ATMs - a convenient fixture of the modern world. Fast cash. Reasonably safe and secure (even if they can't figure out voting machines worth a damn). Awfully nice if you can find one that has no fees (as I can at my workplace).

But...


Here we see a glaring example of poor design. The ATM dispenses cash in incremements of $20. The daily maximum one can withdraw from an ATM is usually $200 or $300, depending on the bank and the ATM. So, the number of possible input values is pretty small - you could count them on your fingers: $20, $40, $60, ..., $200. And yet, when I want to enter in my desired withdrawal of $100, I need to enter 1-0-0-0-0 on the keypad. Not only the zero after the twenty-dollar increment, which is superfluous, but also the cents as well. Since the machine is utterly incapable of dispensing change of any sort, why bother displaying or entering the cents amount at all. It seems to me that, to ask for $100 dollars from an ATM machine, I should need only press '1'. It can't be one dollar, or ten, or one thousand - '1' should only mean $100 within the rules of ATM machines.

Or, since the machine directs you to enter the amount in incremenets of $20, perhaps it would be better to simply ask: how many $20s do you want?

There are also those eight keys: four on either side of the screen. Some other, more intelligent software designs utilize those to give the user a few typical choices: press this button for $20, this one for $40, etc., and not even bother with the numeric keypad. Sure, eight keys can't give you all the possibilities, but could probably cover 95% of requests.
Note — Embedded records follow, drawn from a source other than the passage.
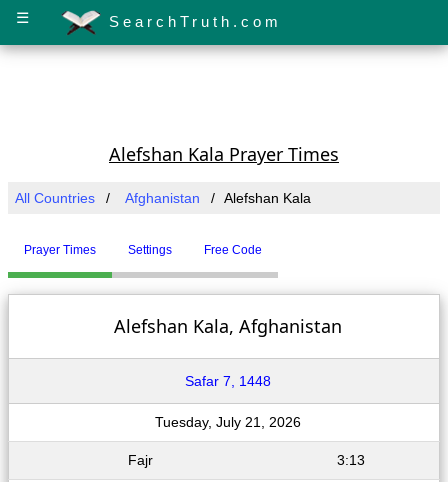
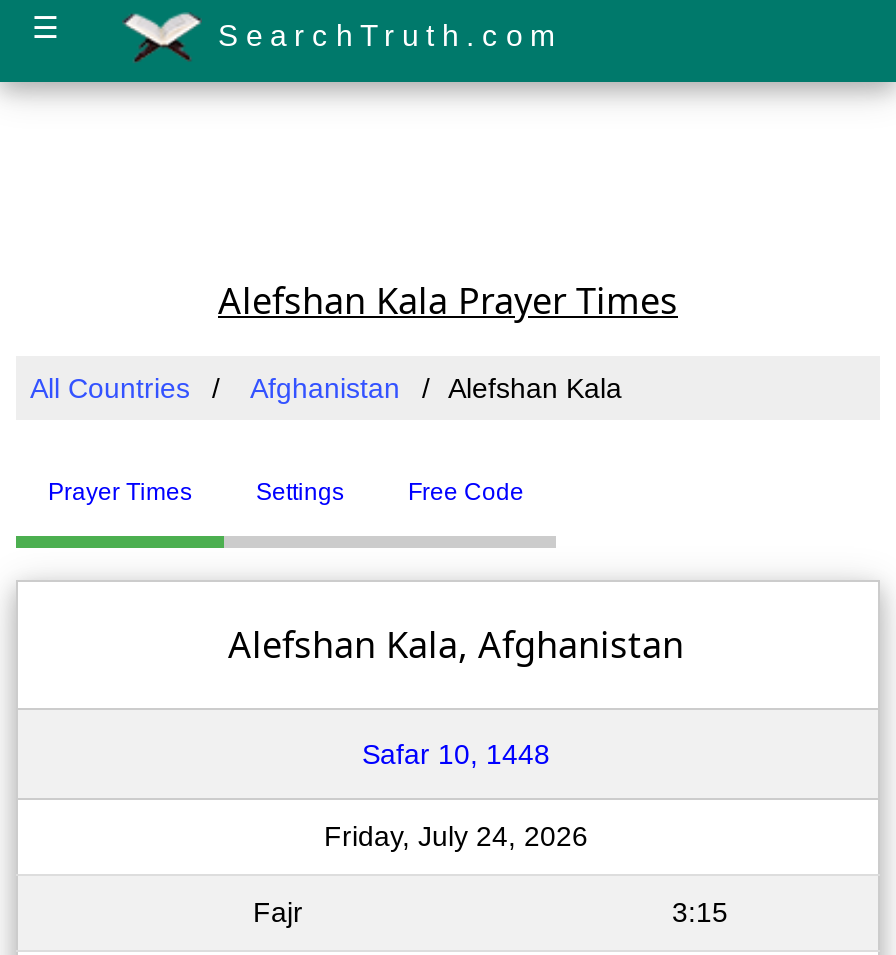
- Safar 7, 1448
+ Safar 10, 1448

- Tuesday, July 21, 2026
+ Friday, July 24, 2026

- 3:13
+ 3:15
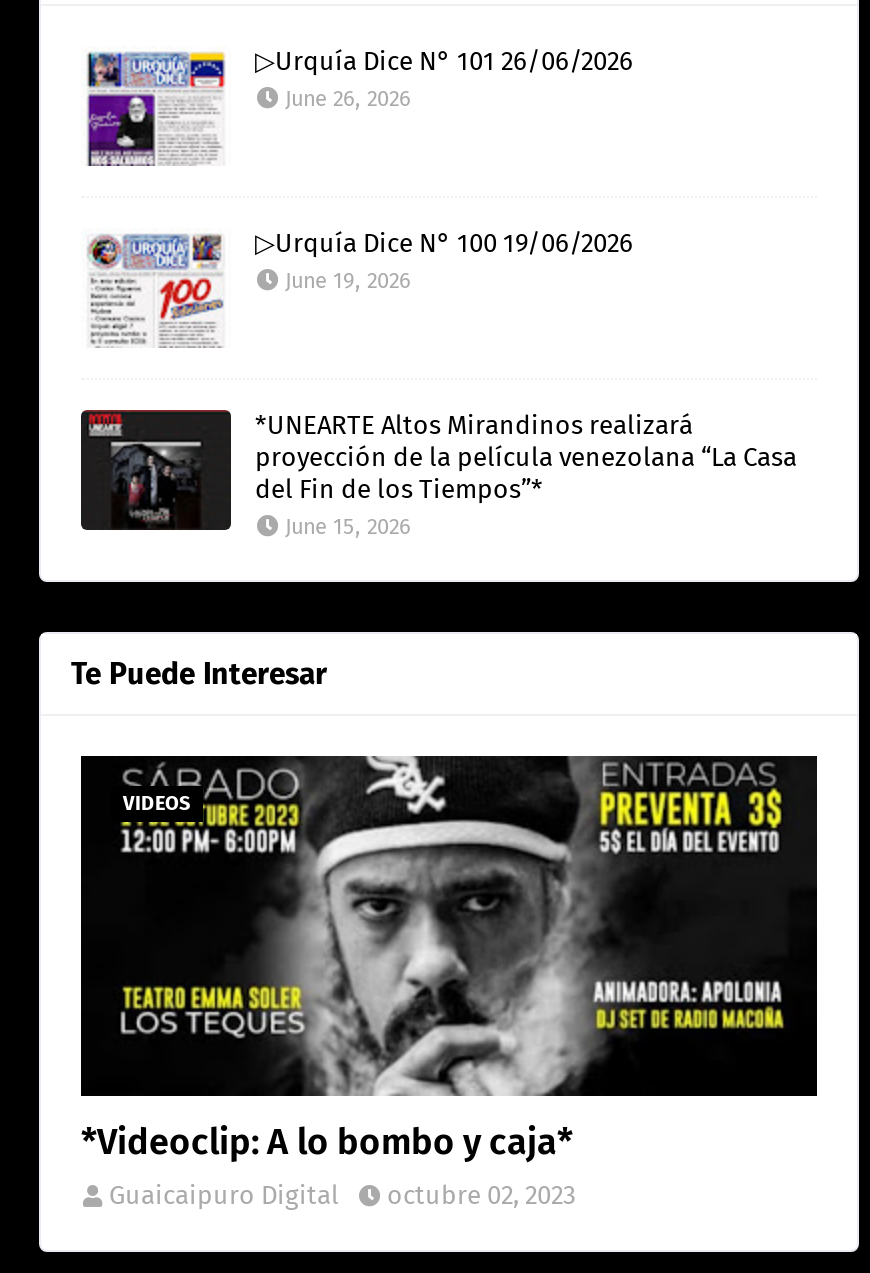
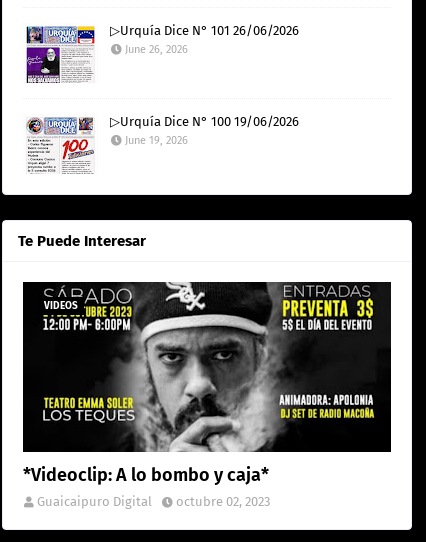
- [image]
- *UNEARTE Altos Mirandinos realizará
- proyección de la película venezolana “La Casa
- del Fin de los Tiempos”*
- June 15, 2026
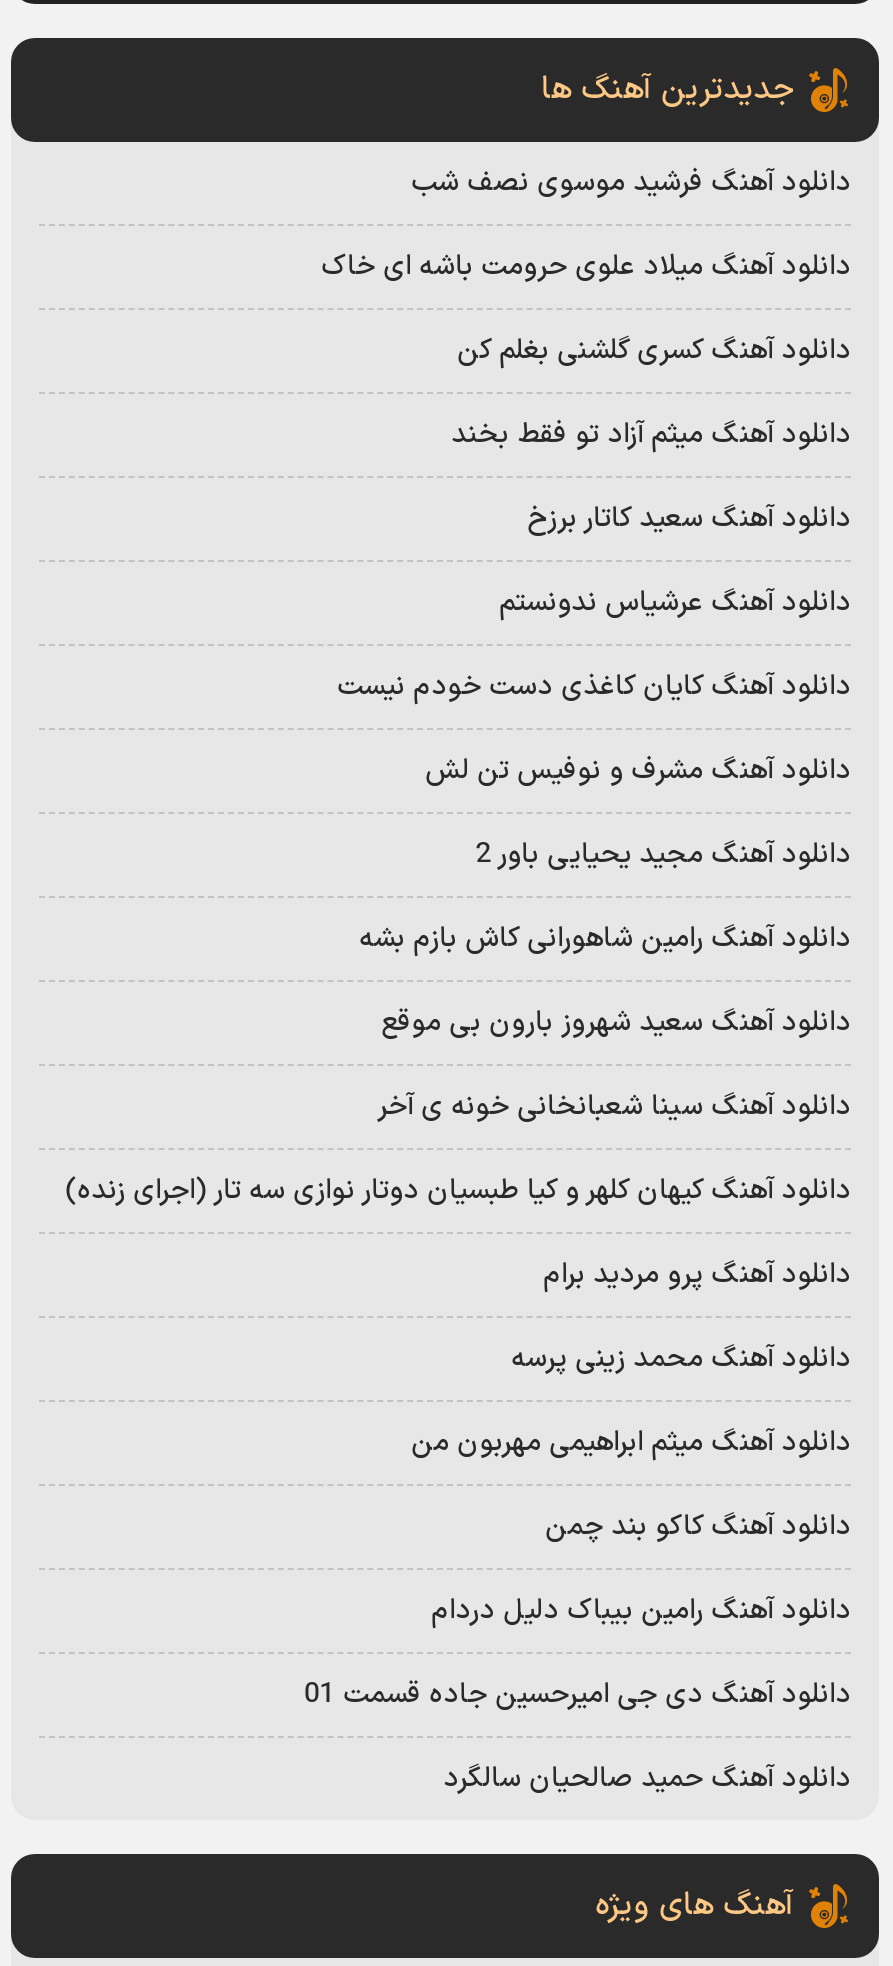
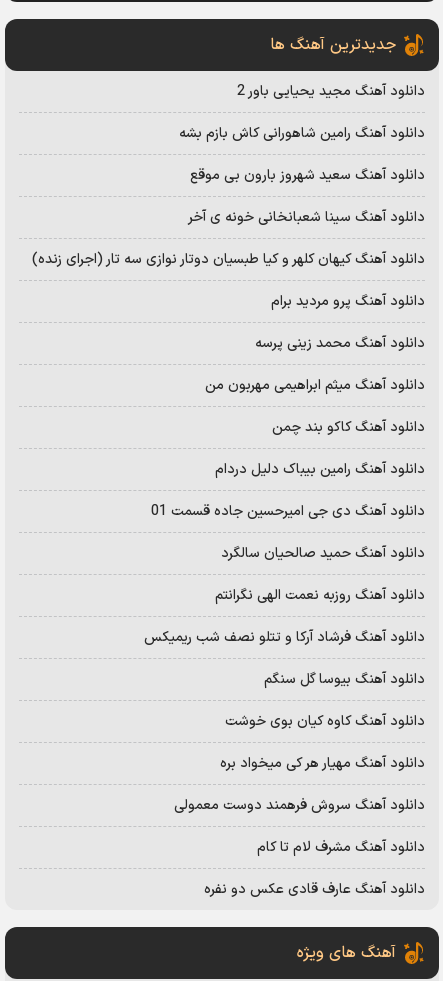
- دانلود آهنگ فرشید موسوی نصف شب
- دانلود آهنگ میلاد علوی حرومت باشه ای خاک
- دانلود آهنگ کسری گلشنی بغلم کن
- دانلود آهنگ میثم آزاد تو فقط بخند
- دانلود آهنگ سعید کاتار برزخ
- دانلود آهنگ عرشیاس ندونستم
- دانلود آهنگ کایان کاغذی دست خودم نیست
- دانلود آهنگ مشرف و نوفیس تن لش

moved up: دانلود آهنگ مجید یحیایی باور 2 | دانلود آهنگ رامین شاهورانی کاش بازم بشه | دانلود آهنگ سعید شهروز بارون بی موقع | ... | دانلود آهنگ رامین بیباک دلیل دردام | دانلود آهنگ حمید صالحیان سالگرد

+ دانلود آهنگ روزبه نعمت الهی نگرانتم
+ دانلود آهنگ فرشاد آرکا و تتلو نصف شب ریمیکس
+ دانلود آهنگ بیوسا گل سنگم
+ دانلود آهنگ کاوه کیان بوی خوشت
+ دانلود آهنگ مهیار هر کی میخواد بره
+ دانلود آهنگ سروش فرهمند دوست معمولی
+ دانلود آهنگ مشرف لام تا کام
+ دانلود آهنگ عارف قادی عکس دو نفره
Even though I am an engineer, I wouldn't claim to be a guru of user interface design; perhaps if I did more software programming. Even so, I like to think I can recognize good design when I see it, and bad design when it smacks me upside the head - most everyone can. After all, it's supposed to be intuitive, isn't it?

1 comment:

Martha said...

how about the brail? especially on the drive up ATMs =)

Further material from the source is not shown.